In the Baltic Sea markets, as the Ukraine crisis continues, Russian cargo owners are still having to seek buyers from countries such as India and China. One Russian charterer reported fixing an overaged Greek vessel at $12m from Ust Luga to North China. For the 100,000mt Primorsk / UK Cont trip, demand for tonnage has understandably significantly reduced. Tied with less of a need for ice-class Aframaxes and a building position list, sentiment has pushed rates back down through the WS600 mark and the latest assessment is at WS573.75 (a round voyage TCE of $261,400 per day).

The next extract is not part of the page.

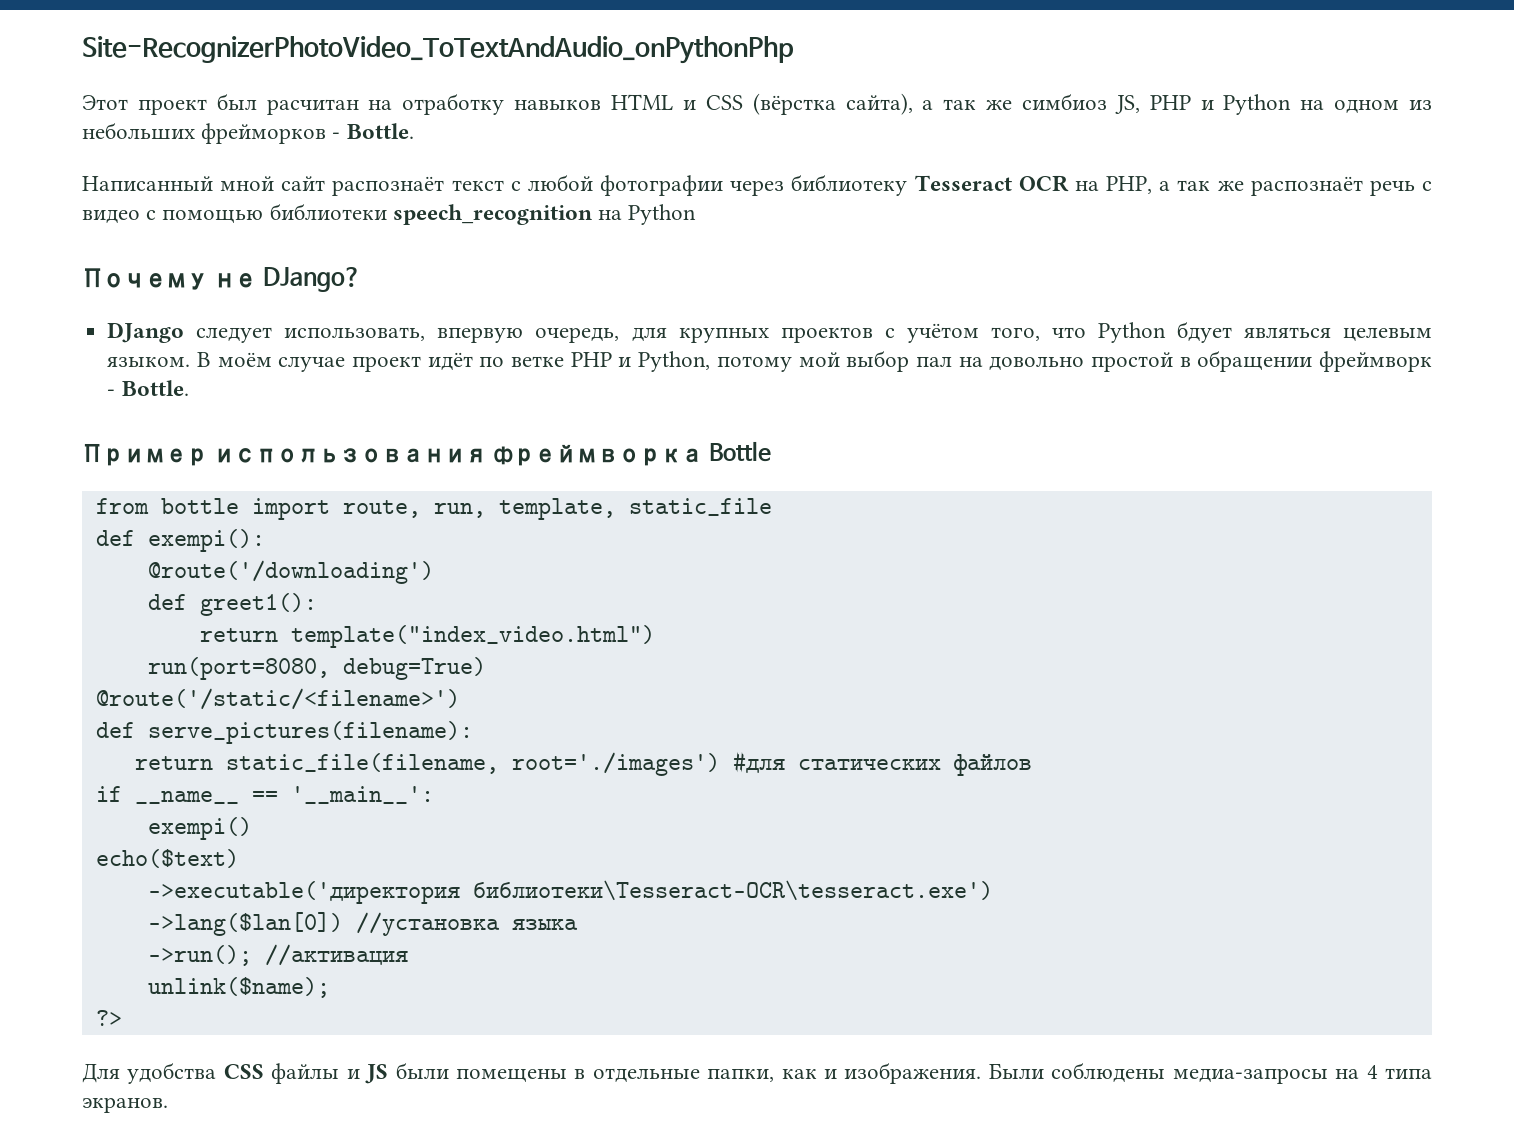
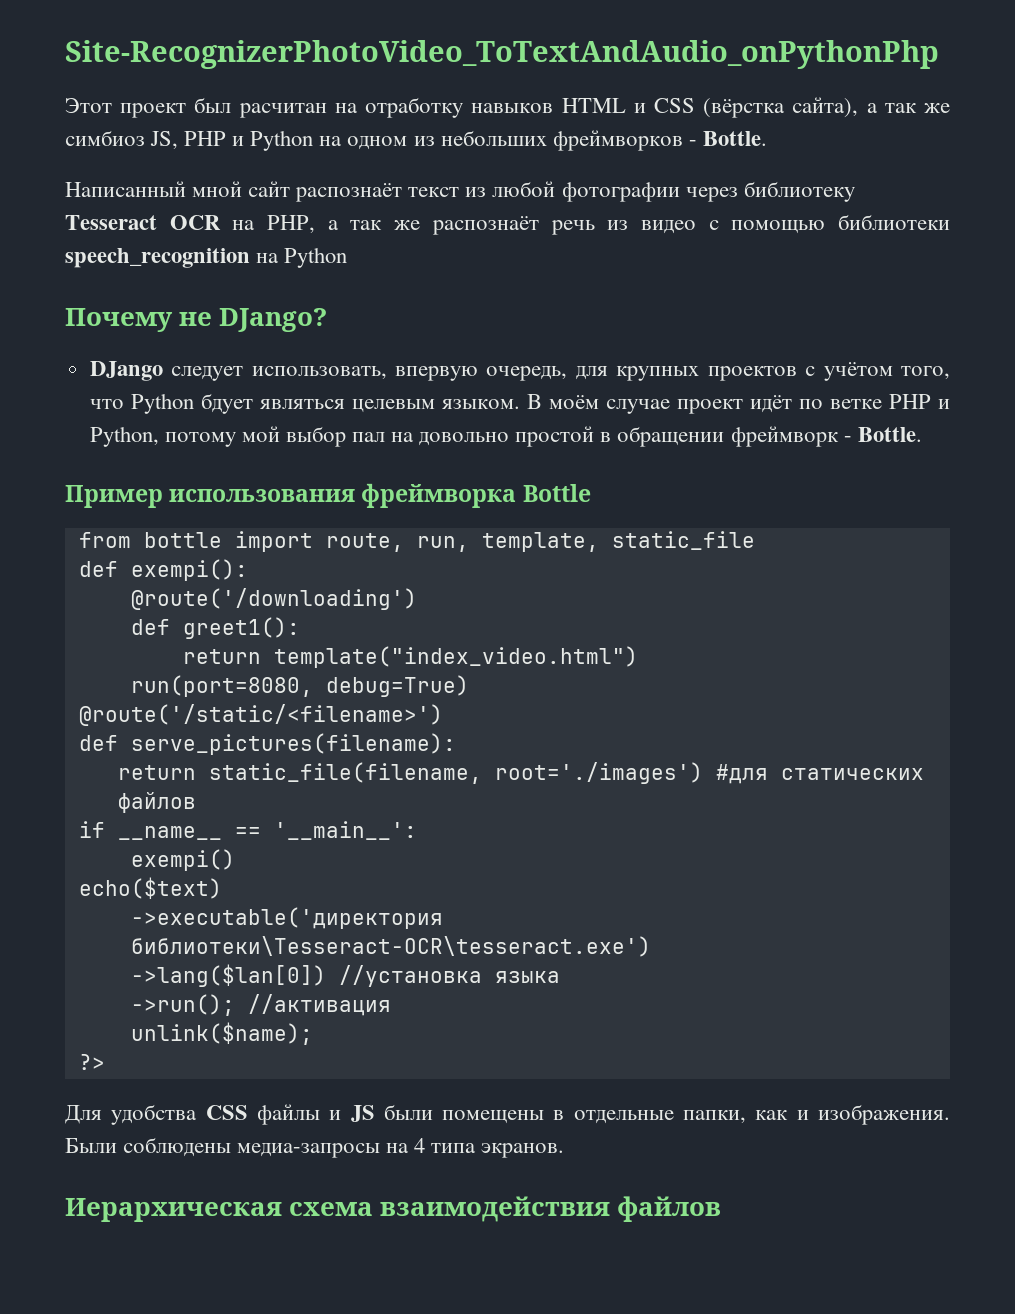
[201,123,327,144] фрейморков -> [552,130,683,151] фреймворков
[510,181,521,191] с -> [465,187,487,197] из
[1421,181,1432,191] с -> [607,220,629,230] из
(168, 1105) none -> [65,1196,722,1222] // Иерархическая схема взаимодействия файлов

Across the Atlantic, the market has also turned downwards with rates for the shorter-haul 70,000mt EC Mexico / US Gulf route falling 12.5 points since Tuesday to WS240 (a round-trip TCE of $40,900 per day). For the 70,000mt Caribbean/US Gulf trip, rates slipped eight points this week to WS233 (a round-trip TCE of $35,400 per day). In the 70,000mt US Gulf/UK Continent market, rates shifted 12.5 points lower to WS204 ($26,300 per day round-tip TCE).
Headquartered in London and a subsidiary of the Singapore Exchange (SGX), the Baltic Exchange publishes a range of indices and assessments which provide an accurate and independent benchmark of the cost of transporting commodities and goods by sea. These include the Baltic Dry Index (BDI), the dry bulk shipping industry's best known indicator. Published daily since 1985, this provides a snapshot of the daily spot market earnings of capesize, panamax and supramax vessel types on the world's key trading routes.
Chart shows Baltic Dry Index (BDI) during April 23, 2021 to April 22, 2022
Baltic Forward Assessment for BDI
In March 2018 the BDI was re-weighted and is published using the following ratios of time charter assessments: 40 percent capesize, 30 percent panamax and 30 percent supramax. The information is provided by a panel of international shipbrokers.